Di tengah perjalanan ke ruang tunggu gate 4, sebuah pintu pemeriksaan dengan metal detector menghadang. Aku dan Riza melaluinya dengan selamat karena tak ada barang terlarang di dalam tas selempangku dan Riza hanya berlenggang kangkung, sebab semua barangnya dititipkan di dalam travel bag-ku.

Aku dan Riza dengan hati lega meninggalkan pintu pemeriksaan itu. Tapi tidak dengan ingatanku. Dengan cekatan ia memanggil Ahmed dua tahun yang lalu saat tertahan sebentar di pintu pemeriksaan metal detector karena membawa korek api.
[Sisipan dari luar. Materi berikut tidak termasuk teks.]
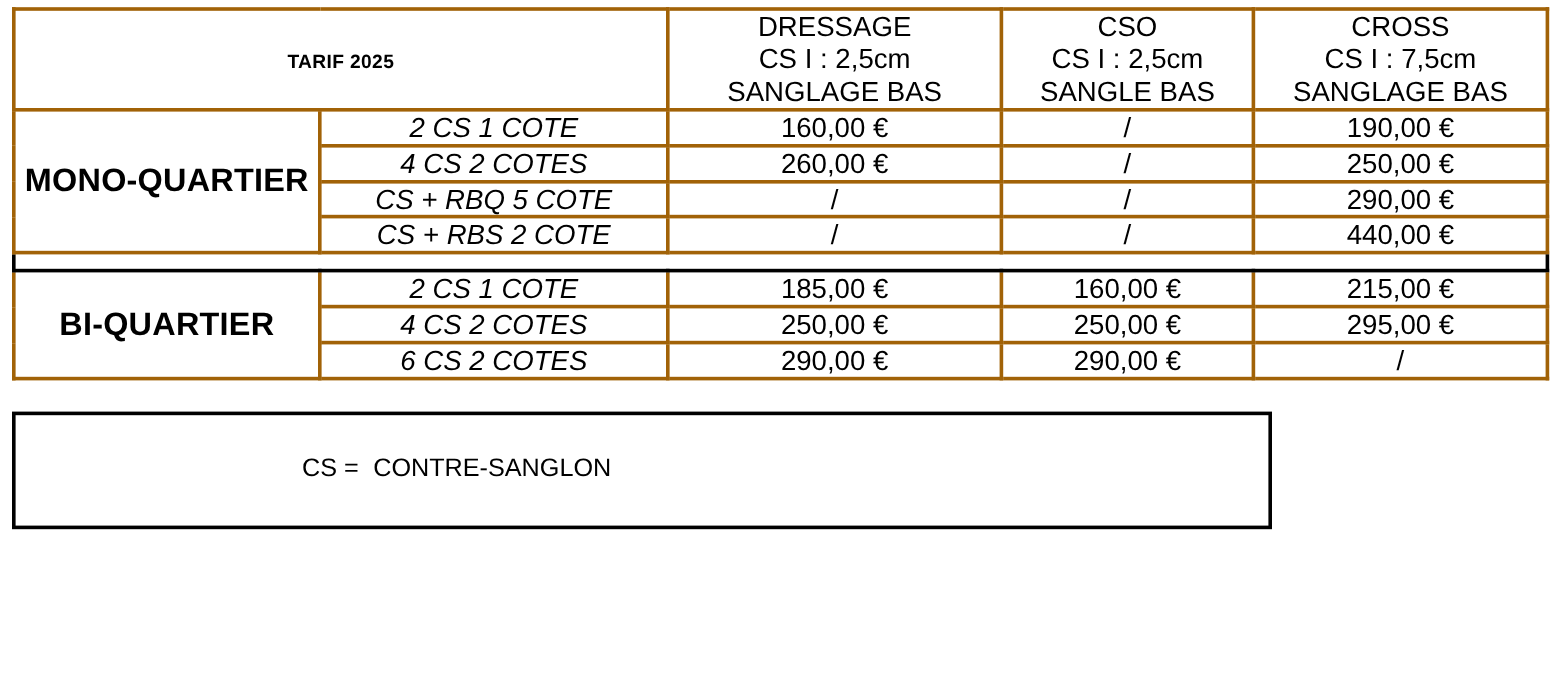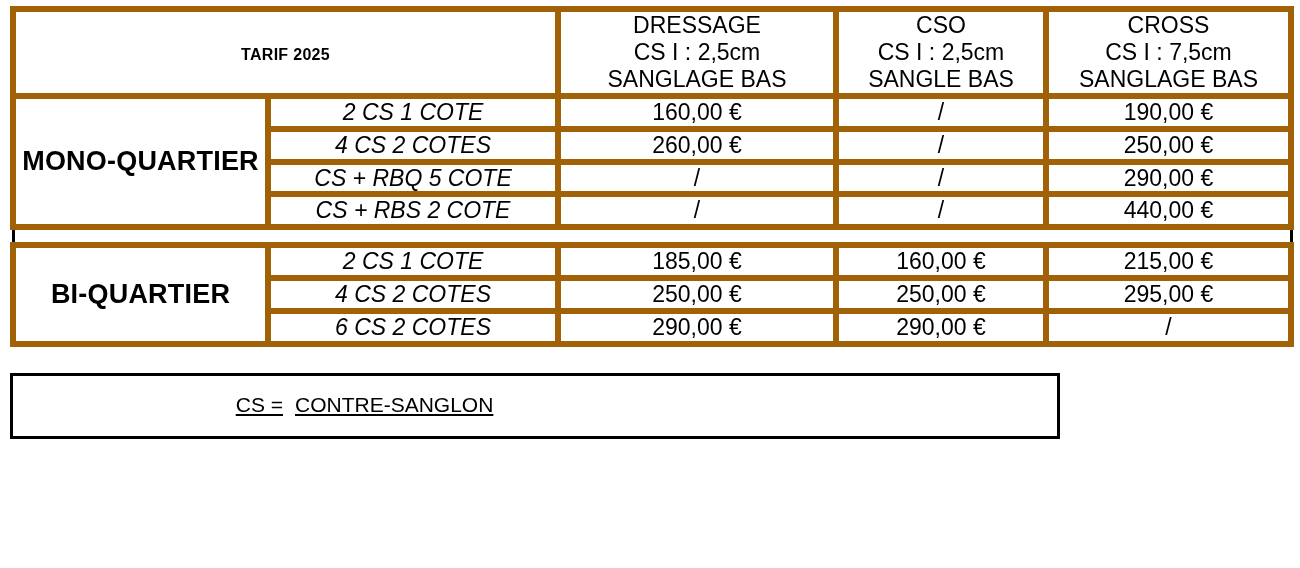"DRESSAGE" table.tarif td, table.tarif th { border: 6px solid #a16207 -> 3px solid #a16207 }
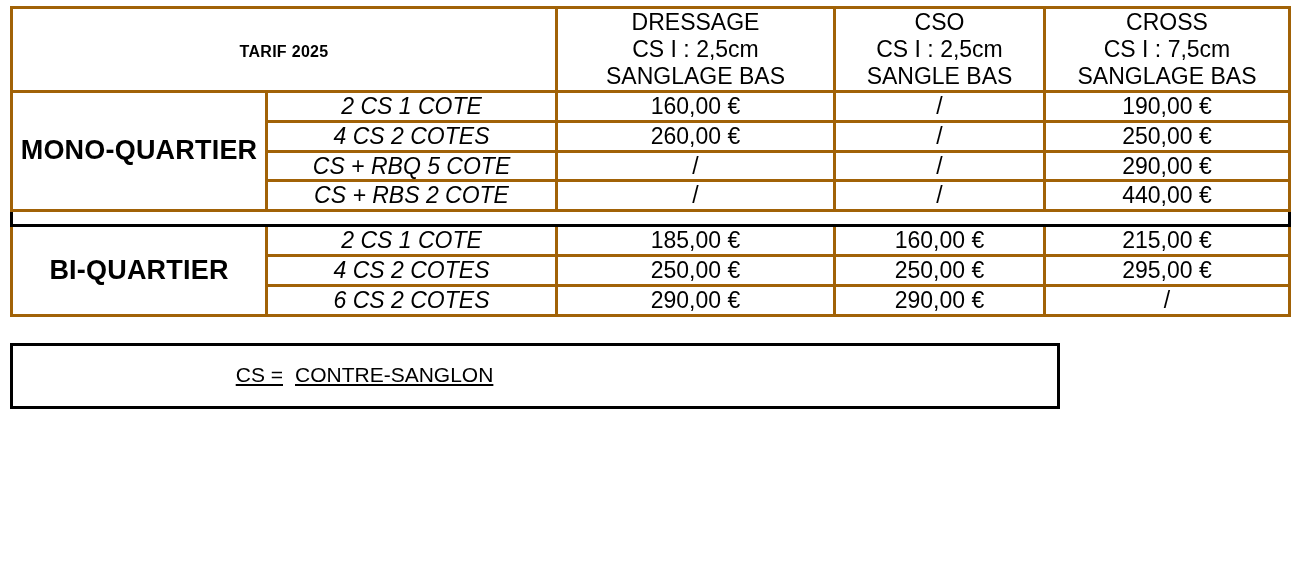"CS =" .legend table { margin: 0 -> 16px; text-decoration: underline -> none }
Dasar perokok. Padahal kuliah di jurusan Perobatan dan Sais Kesehatan. Tahu soal kesehatan, tahu rokok tidak baik untuk kesehatan, tapi tetap saja ia bersahabat erat dengan si Benson yang besar. Ironis!  Sambil menunggu, kumaki Ahmed dalam hati. Saat itu.

Sedangkan saat ini, aku dan Riza terus melangkah menuju gate 4 dalam diam. Entah apa yang dipikirkan Riza dalam diamnya. Mungkin masih asyik memikirkan segala teori QC dan masalah analisa.

Sesampainya di depan pintu, tanpa diminta langsung kuserahkan tiket pada petugas untuk diperiksa.

“Za, itu ruang tunggunya, kita ke sana.”

            “Ya,” jawab Riza lagi-lagi singkat, entah mengapa. Sepertinya, berbicara denganku tak lagi menarik hatinya. Tapi aku tak keberatan dengan hal itu. Sebab aku pun demikian sesungguhnya.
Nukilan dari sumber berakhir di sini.